39 This finding gives rise to a difficulty for Longreach with respect to sub para (b) of the definition of heritage valuation. Longreach submitted in the alternative that the land was not used for any purpose at the relevant date. Further, that a purposive construction of the definition of heritage valuation requires the assumptions to operate in cases where there is no use of the land for any purpose at the relevant date consistent with the words “if any” in sub para (a). Mr Davies’ evidence, however, involved costing the work required to restore the buildings on the land to a condition where they could be used for the obsolete hospital purpose. Once that purpose is put aside, Mr Davies’ evidence did not provide a reliable basis for assessing Longreach’s alternative case. Moreover, and as the Valuer-General submitted, the assumption in sub para (b) of the definition of heritage valuation refers to improvements only for the purpose of enabling the use in accordance with sub para (a) to continue. Mr Davies’ approach involved deducting $45,000,000 from the assessed land value for the purpose of placing buildings in a condition where they would be suitable for a hospital use in circumstances where, first, that use was not in fact being carried out on the land at the relevant date and, secondly, no one at the relevant date had the slightest intention of carrying out such a use in the future. Mr Davies’ evidence about the allowance should be rejected for these reasons.

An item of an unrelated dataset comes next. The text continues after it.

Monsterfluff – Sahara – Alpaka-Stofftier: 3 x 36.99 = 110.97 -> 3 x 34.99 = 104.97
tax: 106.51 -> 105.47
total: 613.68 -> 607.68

40 Nevertheless, and as Longreach submitted, when determining whether it has discharged the onus under s 40(2) of the Valuation of Land Act the whole of the evidence must be considered. Accordingly, it is necessary to deal with the alternative submissions about Mr Carroll’s allowance for the purpose of the heritage valuation. Before doing so, the following observations are appropriate having regard to the detailed submissions the parties made about the heritage valuation provisions.

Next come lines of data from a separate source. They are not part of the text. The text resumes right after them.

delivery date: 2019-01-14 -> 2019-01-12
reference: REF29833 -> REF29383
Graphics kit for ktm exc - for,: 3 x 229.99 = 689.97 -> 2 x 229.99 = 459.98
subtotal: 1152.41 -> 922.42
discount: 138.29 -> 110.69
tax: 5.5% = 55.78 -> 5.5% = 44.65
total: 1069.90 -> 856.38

(1) The meaning of use of land for a purpose as it appears in the definition of heritage valuation in s 123 of the Heritage Act is a question of fact in the particular case.

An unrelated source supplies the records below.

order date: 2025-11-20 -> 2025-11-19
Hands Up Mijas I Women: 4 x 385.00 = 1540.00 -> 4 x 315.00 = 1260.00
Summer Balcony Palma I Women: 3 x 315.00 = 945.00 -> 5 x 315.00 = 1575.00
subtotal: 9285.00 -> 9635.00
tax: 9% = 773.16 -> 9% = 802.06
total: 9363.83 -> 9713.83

(3) Section 123 is part of a rating or taxing law. Although within the Heritage Act, it is not concerned with regulating permissible or prohibited development, when development consents may have commenced or lapsed, or whether an existing use has been abandoned or not.
(2) The purpose of a use is simply the end or the object of the use.
(4) There is no reason to confine the possible purposes of uses under s 123 to the list of definitions that appear in environmental planning instruments. First, those definitions involve nominate uses. Many instruments define permissible or prohibited development by reference to innominate purposes. Secondly, nothing in sub para (a) of the definition of heritage valuation suggests that the range of potential purposes should be confined to those capable of a neat label such as “dwelling, “school” or “restaurant”. Thirdly, the idea that the purpose of a use within the meaning of sub para (a) of the definition of heritage valuation is confined to uses for which development consent could be obtained under the Environmental Planning and Assessment Act 1979 (the EPA Act) finds no support in Div 6 of Pt 6 of the Heritage Act. In any event, it would be incorrect to assume that development consent could not be obtained to carry out subdivision as the first stage of development for the overall purpose of the draft Master Plan (such as under s 80(4) of the EPA Act).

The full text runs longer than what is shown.